Concerns for animal safety aren't the only ones rodeo planners face. There was the year the dirt came in wet. When it dried, it shrank, and the floor level dropped. To ensure barrel racers' safety, more dirt had to be hauled in.

"There were 30 dump trucks lined up behind the Coliseum at midnight on the Thursday of the rodeo, bringing more dirt back in," says Watson.


Bullfighting clowns aren't there to make fans laugh. They help separate riders from animals which might want to do them harm.

THIS YEAR'S MINOR MISHAPS—including the giveaway Dodge truck that got its tire popped on a wheelbarrow—are instantly forgotten when the last event of the evening, the bull-riding competition, gets underway. Clearly the crowd favorite, the event commences with a blaring Queen song:

"We will . . . we will . . . rock you!"

The fans scream along, stomping the beat into a body-vibrating rhythm.

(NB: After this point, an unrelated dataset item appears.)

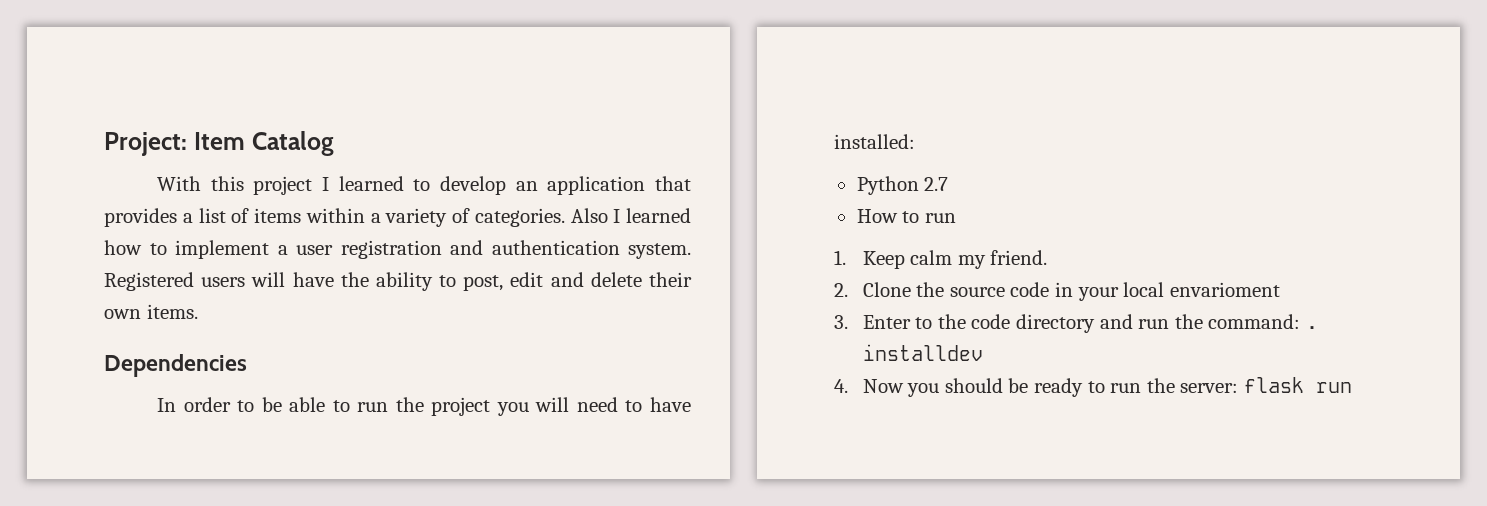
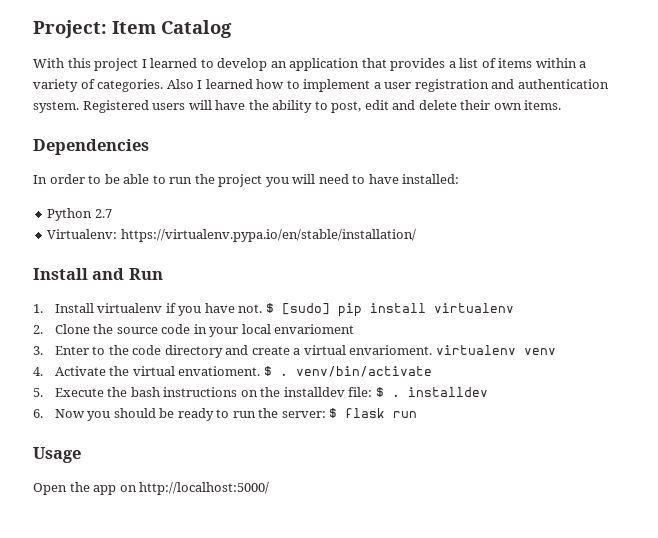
[856,209,956,223] [834,250,1048,269] How to run // 1. Keep calm my friend. -> [47,229,416,242] [33,268,163,280] [33,303,514,317] Virtualenv: https://virtualenv.pypa.io/en/stable/installation/ // Install and Run // 1. Install virtualenv if you have not. $ [sudo] pip install virtualenv
[1138,314,1301,329] run the command: -> [251,345,556,355] [33,366,432,377] [33,387,384,397] create a virtual envarioment. virtualenv venv // 4. Activate the virtual envatioment. $ . venv/bin/activate // 5. Execute the bash instructions on the installdev file: $
[834,379,848,393] 4. -> [33,409,43,418] 6.
(1239, 388) none -> [329,408,338,418] $
(1352, 387) none -> [33,447,81,463] [33,482,270,495] // Usage // Open the app on http://localhost:5000/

"GET ROWDY!" proclaims the Copenhagen/Skoal scoreboard.

In the pen, a bull is mounted by a rider wearing dull spurs that are a "cruelty-free" one-eighth of an inch. Out in the arena, a bullfighting clown crouches, ready to leap into battle. The buzzer sounds, and the bull tears across the arena, ripping chunks of dirt into the air in a massive, bucking frenzy of muscle and limbs.

This is what the fans come for: a fleeting escape to a world where things are as simple as the battle of man vs. animal. This is also the moment Block and Bridle organizers are lost in, the dreamy witness to the completion of another year's work.